HOW TO COMPLETE THIS TASK: Transcribe the records below exactly.

INPUT DATA:
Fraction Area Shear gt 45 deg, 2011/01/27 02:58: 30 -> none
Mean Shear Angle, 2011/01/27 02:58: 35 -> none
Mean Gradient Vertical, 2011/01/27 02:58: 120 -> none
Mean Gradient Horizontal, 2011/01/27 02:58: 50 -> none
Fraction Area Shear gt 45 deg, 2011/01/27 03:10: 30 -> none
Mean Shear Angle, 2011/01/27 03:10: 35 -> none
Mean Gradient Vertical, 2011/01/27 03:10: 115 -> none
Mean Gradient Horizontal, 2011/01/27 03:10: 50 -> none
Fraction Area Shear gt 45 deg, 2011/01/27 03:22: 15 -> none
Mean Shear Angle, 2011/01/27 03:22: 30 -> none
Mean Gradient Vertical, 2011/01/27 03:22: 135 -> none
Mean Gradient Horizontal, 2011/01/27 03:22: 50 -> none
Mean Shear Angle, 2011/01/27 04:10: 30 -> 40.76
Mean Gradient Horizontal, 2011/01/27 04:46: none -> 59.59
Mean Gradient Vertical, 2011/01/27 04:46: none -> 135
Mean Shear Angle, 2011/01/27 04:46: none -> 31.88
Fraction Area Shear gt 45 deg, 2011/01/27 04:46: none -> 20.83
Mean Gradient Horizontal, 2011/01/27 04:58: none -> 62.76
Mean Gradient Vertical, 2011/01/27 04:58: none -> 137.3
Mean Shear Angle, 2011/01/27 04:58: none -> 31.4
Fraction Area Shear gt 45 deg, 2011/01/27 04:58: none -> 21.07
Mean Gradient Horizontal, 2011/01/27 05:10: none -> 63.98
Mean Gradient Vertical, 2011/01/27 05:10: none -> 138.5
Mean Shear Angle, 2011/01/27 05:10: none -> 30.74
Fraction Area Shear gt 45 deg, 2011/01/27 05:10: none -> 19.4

RESULT OF THIS TASK:
Fraction Area Shear gt 45 deg, 2011/01/27 02:58: 30 -> none
Mean Shear Angle, 2011/01/27 02:58: 35 -> none
Mean Gradient Vertical, 2011/01/27 02:58: 120 -> none
Mean Gradient Horizontal, 2011/01/27 02:58: 50 -> none
Fraction Area Shear gt 45 deg, 2011/01/27 03:10: 30 -> none
Mean Shear Angle, 2011/01/27 03:10: 35 -> none
Mean Gradient Vertical, 2011/01/27 03:10: 115 -> none
Mean Gradient Horizontal, 2011/01/27 03:10: 50 -> none
Fraction Area Shear gt 45 deg, 2011/01/27 03:22: 15 -> none
Mean Shear Angle, 2011/01/27 03:22: 30 -> none
Mean Gradient Vertical, 2011/01/27 03:22: 135 -> none
Mean Gradient Horizontal, 2011/01/27 03:22: 50 -> none
Mean Shear Angle, 2011/01/27 04:10: 30 -> 40.76
Mean Gradient Horizontal, 2011/01/27 04:46: none -> 59.59
Mean Gradient Vertical, 2011/01/27 04:46: none -> 135
Mean Shear Angle, 2011/01/27 04:46: none -> 31.88
Fraction Area Shear gt 45 deg, 2011/01/27 04:46: none -> 20.83
Mean Gradient Horizontal, 2011/01/27 04:58: none -> 62.76
Mean Gradient Vertical, 2011/01/27 04:58: none -> 137.3
Mean Shear Angle, 2011/01/27 04:58: none -> 31.4
Fraction Area Shear gt 45 deg, 2011/01/27 04:58: none -> 21.07
Mean Gradient Horizontal, 2011/01/27 05:10: none -> 63.98
Mean Gradient Vertical, 2011/01/27 05:10: none -> 138.5
Mean Shear Angle, 2011/01/27 05:10: none -> 30.74
Fraction Area Shear gt 45 deg, 2011/01/27 05:10: none -> 19.4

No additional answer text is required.